• **Source data**:
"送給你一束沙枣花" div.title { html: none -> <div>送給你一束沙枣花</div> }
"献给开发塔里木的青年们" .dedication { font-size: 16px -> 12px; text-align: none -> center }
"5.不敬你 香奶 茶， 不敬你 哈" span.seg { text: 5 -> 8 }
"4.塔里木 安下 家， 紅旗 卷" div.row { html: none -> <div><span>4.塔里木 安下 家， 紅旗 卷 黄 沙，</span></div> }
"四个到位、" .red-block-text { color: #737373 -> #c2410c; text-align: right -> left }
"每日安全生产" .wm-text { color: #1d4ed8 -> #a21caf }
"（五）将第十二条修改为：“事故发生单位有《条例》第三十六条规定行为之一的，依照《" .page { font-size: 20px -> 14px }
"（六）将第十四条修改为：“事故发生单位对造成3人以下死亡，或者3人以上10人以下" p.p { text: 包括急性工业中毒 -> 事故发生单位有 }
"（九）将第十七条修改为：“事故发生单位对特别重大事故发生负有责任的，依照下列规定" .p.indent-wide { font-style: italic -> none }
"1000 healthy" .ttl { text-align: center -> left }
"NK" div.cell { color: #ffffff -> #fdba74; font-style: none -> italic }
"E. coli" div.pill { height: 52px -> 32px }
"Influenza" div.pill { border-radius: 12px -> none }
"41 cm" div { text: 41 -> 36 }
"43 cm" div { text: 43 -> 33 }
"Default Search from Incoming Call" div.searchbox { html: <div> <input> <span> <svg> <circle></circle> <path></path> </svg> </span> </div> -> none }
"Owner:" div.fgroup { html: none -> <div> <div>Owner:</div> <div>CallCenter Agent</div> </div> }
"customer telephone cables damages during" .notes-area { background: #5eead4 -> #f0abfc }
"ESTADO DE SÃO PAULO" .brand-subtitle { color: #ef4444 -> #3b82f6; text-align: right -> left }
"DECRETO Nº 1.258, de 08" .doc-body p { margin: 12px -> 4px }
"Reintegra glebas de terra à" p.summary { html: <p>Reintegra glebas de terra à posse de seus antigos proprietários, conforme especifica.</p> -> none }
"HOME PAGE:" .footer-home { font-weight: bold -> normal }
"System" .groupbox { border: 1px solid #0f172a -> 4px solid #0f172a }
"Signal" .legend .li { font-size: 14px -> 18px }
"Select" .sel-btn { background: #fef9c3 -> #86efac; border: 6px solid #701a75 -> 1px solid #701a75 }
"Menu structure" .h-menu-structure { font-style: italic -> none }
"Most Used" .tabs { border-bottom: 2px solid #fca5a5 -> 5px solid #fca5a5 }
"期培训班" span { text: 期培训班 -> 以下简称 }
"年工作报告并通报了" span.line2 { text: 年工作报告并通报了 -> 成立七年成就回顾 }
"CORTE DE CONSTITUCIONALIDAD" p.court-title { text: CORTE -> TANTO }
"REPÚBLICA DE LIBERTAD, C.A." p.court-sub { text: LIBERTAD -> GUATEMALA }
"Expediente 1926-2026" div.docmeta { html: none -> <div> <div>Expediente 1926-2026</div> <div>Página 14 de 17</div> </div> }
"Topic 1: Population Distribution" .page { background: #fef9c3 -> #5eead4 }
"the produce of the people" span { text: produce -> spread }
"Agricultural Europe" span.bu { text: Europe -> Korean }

• **Work task**: Copy the stretch of the records above that runs from the line with "text: 包括急性工业中毒 ->" through the line with "telephone cables damages". Both end lines belong in the copy, and nothing else does.

• **Output**:
"（六）将第十四条修改为：“事故发生单位对造成3人以下死亡，或者3人以上10人以下" p.p { text: 包括急性工业中毒 -> 事故发生单位有 }
"（九）将第十七条修改为：“事故发生单位对特别重大事故发生负有责任的，依照下列规定" .p.indent-wide { font-style: italic -> none }
"1000 healthy" .ttl { text-align: center -> left }
"NK" div.cell { color: #ffffff -> #fdba74; font-style: none -> italic }
"E. coli" div.pill { height: 52px -> 32px }
"Influenza" div.pill { border-radius: 12px -> none }
"41 cm" div { text: 41 -> 36 }
"43 cm" div { text: 43 -> 33 }
"Default Search from Incoming Call" div.searchbox { html: <div> <input> <span> <svg> <circle></circle> <path></path> </svg> </span> </div> -> none }
"Owner:" div.fgroup { html: none -> <div> <div>Owner:</div> <div>CallCenter Agent</div> </div> }
"customer telephone cables damages during" .notes-area { background: #5eead4 -> #f0abfc }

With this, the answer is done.